The response must consist of the records below, copied exactly.

## Source data
::::::::

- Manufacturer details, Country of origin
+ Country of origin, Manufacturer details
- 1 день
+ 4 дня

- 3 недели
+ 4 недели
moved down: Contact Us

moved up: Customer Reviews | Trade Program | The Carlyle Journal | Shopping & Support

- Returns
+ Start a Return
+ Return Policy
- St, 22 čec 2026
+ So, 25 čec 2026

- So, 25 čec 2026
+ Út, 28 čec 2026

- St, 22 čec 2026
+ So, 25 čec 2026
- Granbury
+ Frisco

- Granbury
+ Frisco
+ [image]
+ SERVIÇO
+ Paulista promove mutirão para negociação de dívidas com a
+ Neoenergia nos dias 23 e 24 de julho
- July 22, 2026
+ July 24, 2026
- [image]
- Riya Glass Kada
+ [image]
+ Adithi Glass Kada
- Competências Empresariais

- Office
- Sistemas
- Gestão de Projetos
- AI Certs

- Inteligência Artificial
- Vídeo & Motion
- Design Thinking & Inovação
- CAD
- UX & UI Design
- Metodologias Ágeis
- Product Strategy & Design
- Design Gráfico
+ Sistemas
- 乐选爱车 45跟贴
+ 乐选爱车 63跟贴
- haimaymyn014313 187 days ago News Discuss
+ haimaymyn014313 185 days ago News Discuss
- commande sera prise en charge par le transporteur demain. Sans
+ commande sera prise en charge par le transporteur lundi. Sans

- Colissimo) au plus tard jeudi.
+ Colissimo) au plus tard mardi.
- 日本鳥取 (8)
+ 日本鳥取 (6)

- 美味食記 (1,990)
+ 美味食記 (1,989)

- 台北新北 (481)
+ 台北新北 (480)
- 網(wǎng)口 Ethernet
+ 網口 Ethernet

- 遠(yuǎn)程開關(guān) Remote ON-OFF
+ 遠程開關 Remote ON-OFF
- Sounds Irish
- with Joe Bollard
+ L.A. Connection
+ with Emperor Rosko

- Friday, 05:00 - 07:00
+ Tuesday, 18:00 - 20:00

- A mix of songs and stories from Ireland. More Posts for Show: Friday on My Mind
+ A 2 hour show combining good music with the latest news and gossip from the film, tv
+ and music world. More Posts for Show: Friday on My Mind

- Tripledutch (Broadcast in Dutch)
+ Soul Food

::::::::

## Exercise answer
- Manufacturer details, Country of origin
+ Country of origin, Manufacturer details
- 1 день
+ 4 дня

- 3 недели
+ 4 недели
moved down: Contact Us

moved up: Customer Reviews | Trade Program | The Carlyle Journal | Shopping & Support

- Returns
+ Start a Return
+ Return Policy
- St, 22 čec 2026
+ So, 25 čec 2026

- So, 25 čec 2026
+ Út, 28 čec 2026

- St, 22 čec 2026
+ So, 25 čec 2026
- Granbury
+ Frisco

- Granbury
+ Frisco
+ [image]
+ SERVIÇO
+ Paulista promove mutirão para negociação de dívidas com a
+ Neoenergia nos dias 23 e 24 de julho
- July 22, 2026
+ July 24, 2026
- [image]
- Riya Glass Kada
+ [image]
+ Adithi Glass Kada
- Competências Empresariais

- Office
- Sistemas
- Gestão de Projetos
- AI Certs

- Inteligência Artificial
- Vídeo & Motion
- Design Thinking & Inovação
- CAD
- UX & UI Design
- Metodologias Ágeis
- Product Strategy & Design
- Design Gráfico
+ Sistemas
- 乐选爱车 45跟贴
+ 乐选爱车 63跟贴
- haimaymyn014313 187 days ago News Discuss
+ haimaymyn014313 185 days ago News Discuss
- commande sera prise en charge par le transporteur demain. Sans
+ commande sera prise en charge par le transporteur lundi. Sans

- Colissimo) au plus tard jeudi.
+ Colissimo) au plus tard mardi.
- 日本鳥取 (8)
+ 日本鳥取 (6)

- 美味食記 (1,990)
+ 美味食記 (1,989)

- 台北新北 (481)
+ 台北新北 (480)
- 網(wǎng)口 Ethernet
+ 網口 Ethernet

- 遠(yuǎn)程開關(guān) Remote ON-OFF
+ 遠程開關 Remote ON-OFF
- Sounds Irish
- with Joe Bollard
+ L.A. Connection
+ with Emperor Rosko

- Friday, 05:00 - 07:00
+ Tuesday, 18:00 - 20:00

- A mix of songs and stories from Ireland. More Posts for Show: Friday on My Mind
+ A 2 hour show combining good music with the latest news and gossip from the film, tv
+ and music world. More Posts for Show: Friday on My Mind

- Tripledutch (Broadcast in Dutch)
+ Soul Food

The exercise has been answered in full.